• [Task objective] Repeat the data that follows exactly, starting at the line with "font-weight: bold ->" and ending at the line with "html: none ->", and leave out every picture.

• [Extracted information]

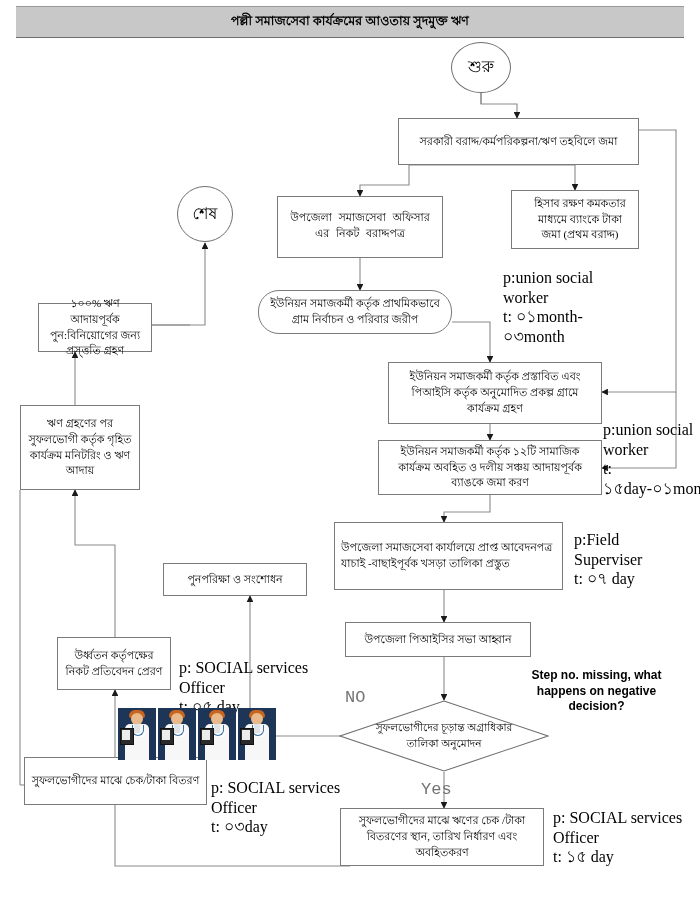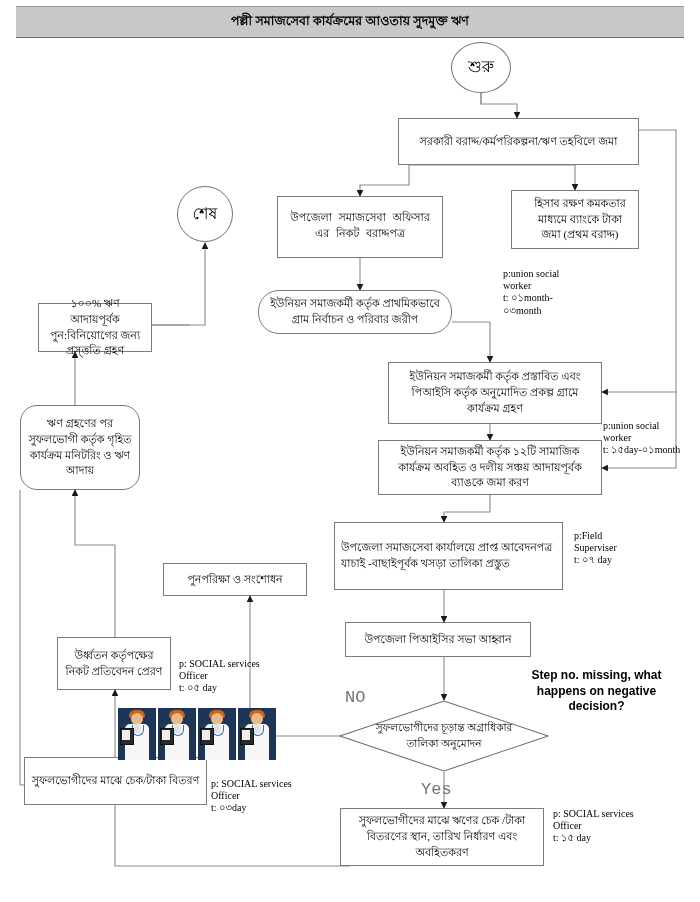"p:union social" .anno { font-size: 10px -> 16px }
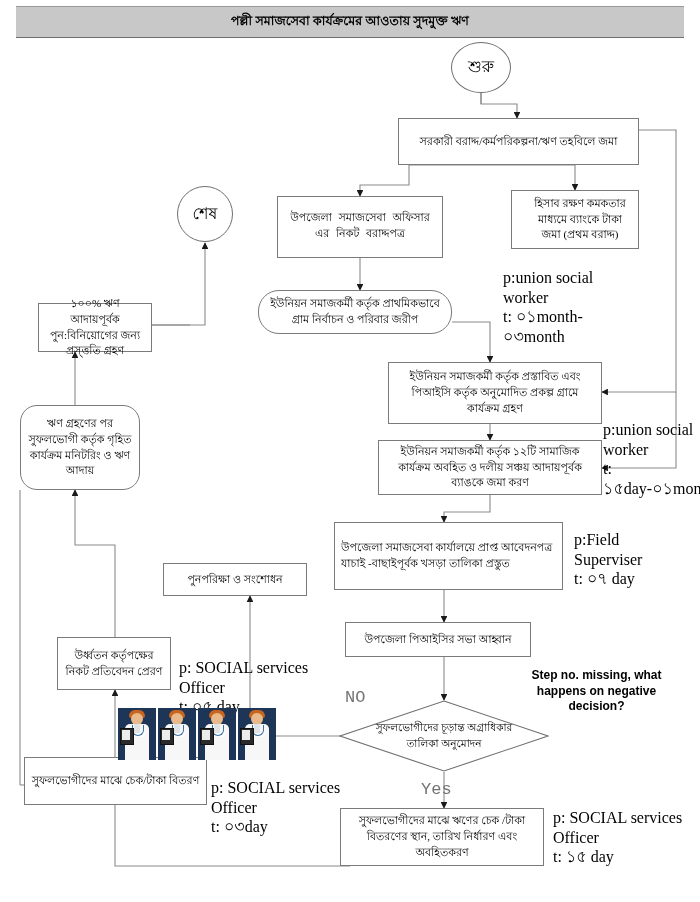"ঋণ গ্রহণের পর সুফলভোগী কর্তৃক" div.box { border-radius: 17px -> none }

--

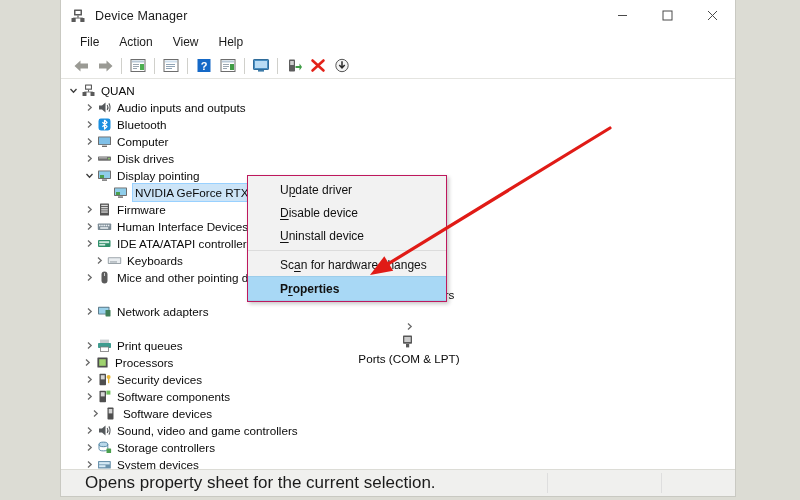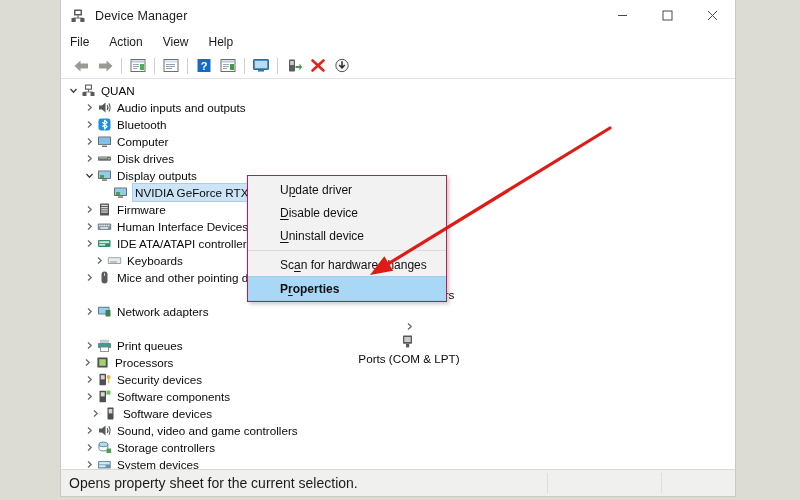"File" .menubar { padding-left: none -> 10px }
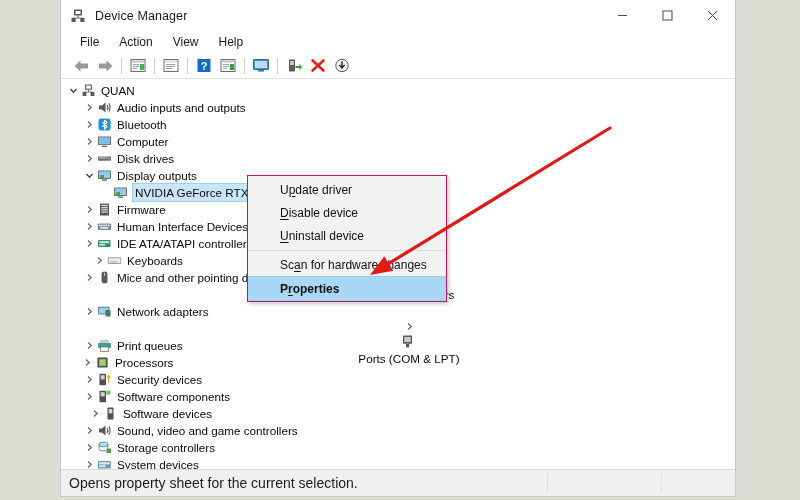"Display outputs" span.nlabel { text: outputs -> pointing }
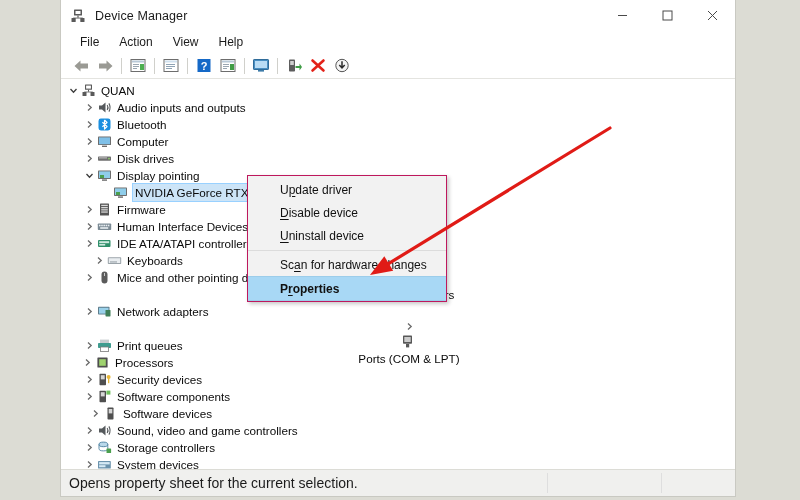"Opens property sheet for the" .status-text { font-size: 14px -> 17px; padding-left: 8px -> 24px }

* * *

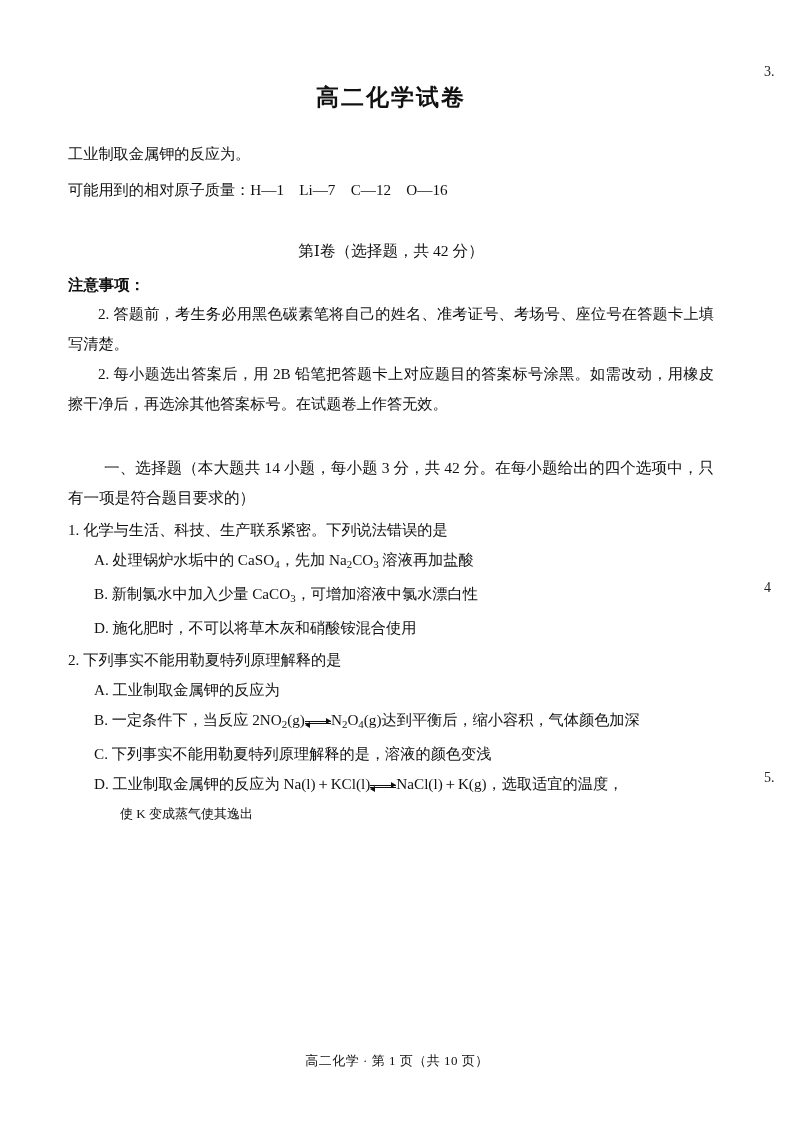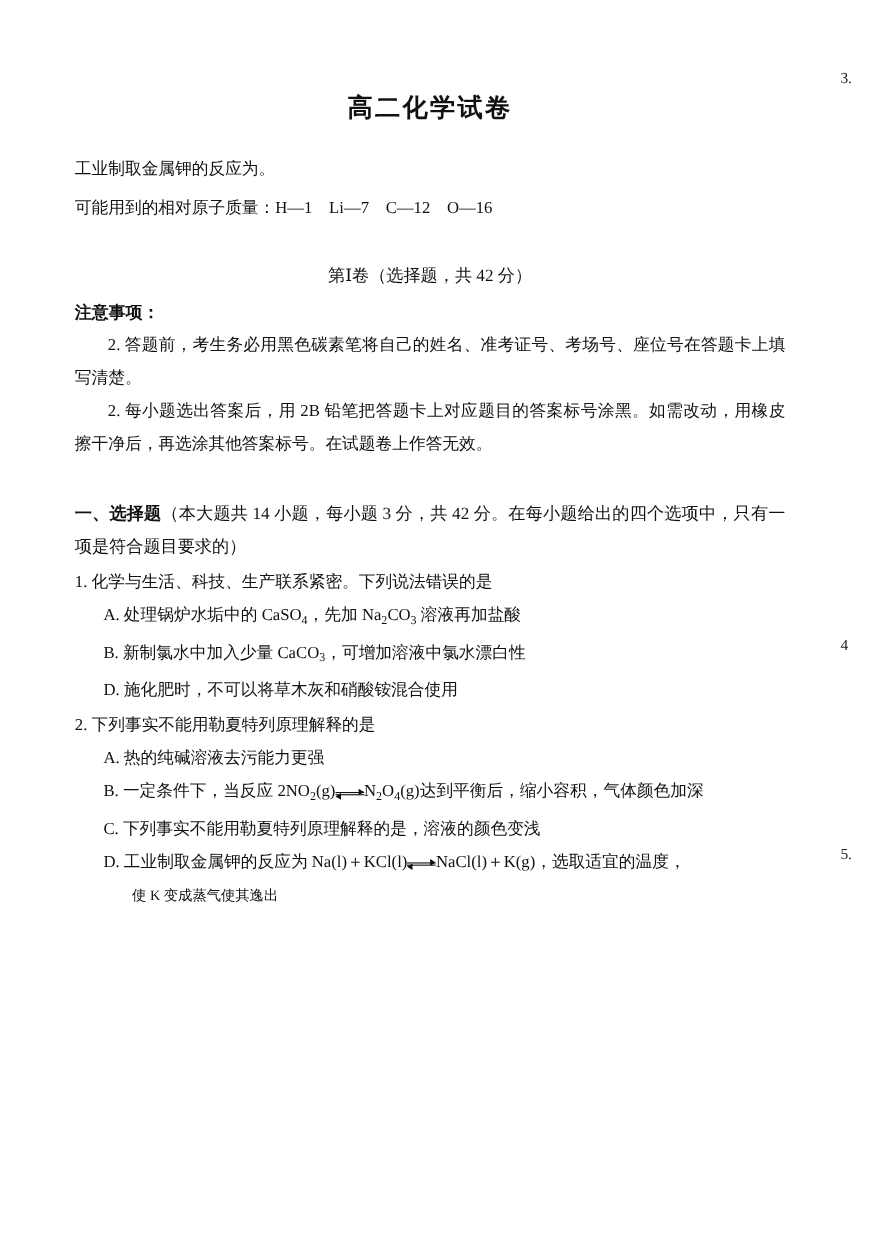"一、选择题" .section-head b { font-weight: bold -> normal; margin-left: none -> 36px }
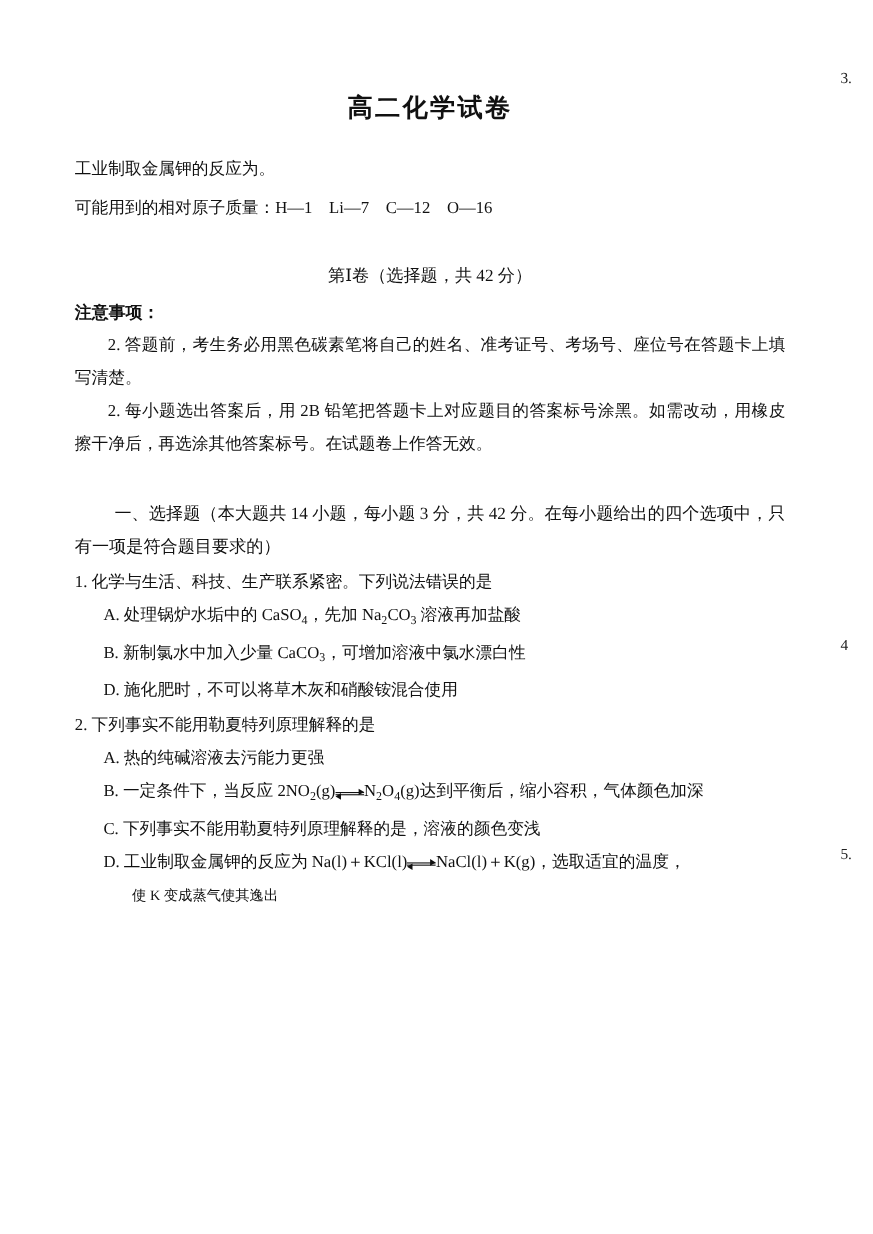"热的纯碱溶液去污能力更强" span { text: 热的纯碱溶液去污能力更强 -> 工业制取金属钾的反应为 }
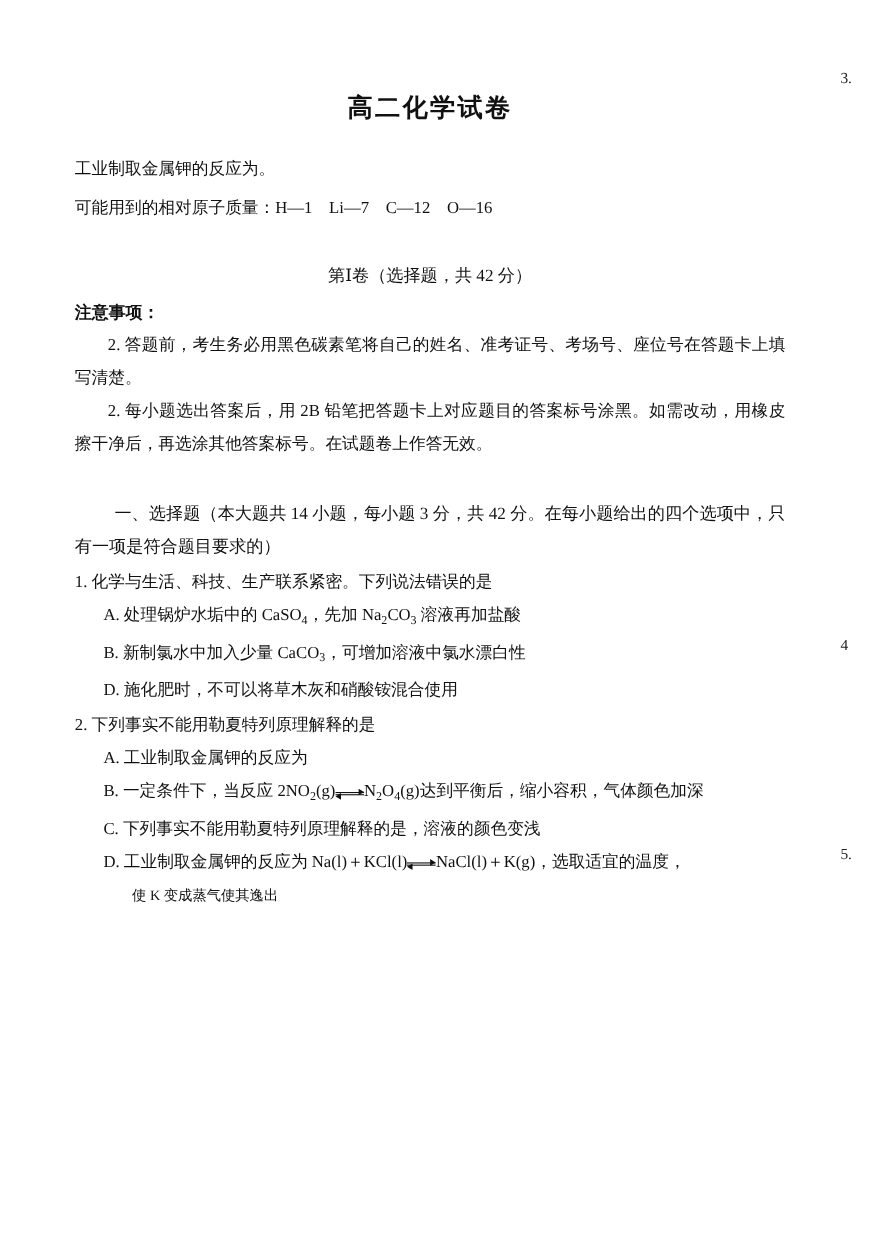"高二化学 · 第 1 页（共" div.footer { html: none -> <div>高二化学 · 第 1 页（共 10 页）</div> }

• [Reply to the task]
"一、选择题" .section-head b { font-weight: bold -> normal; margin-left: none -> 36px }
"热的纯碱溶液去污能力更强" span { text: 热的纯碱溶液去污能力更强 -> 工业制取金属钾的反应为 }
"高二化学 · 第 1 页（共" div.footer { html: none -> <div>高二化学 · 第 1 页（共 10 页）</div> }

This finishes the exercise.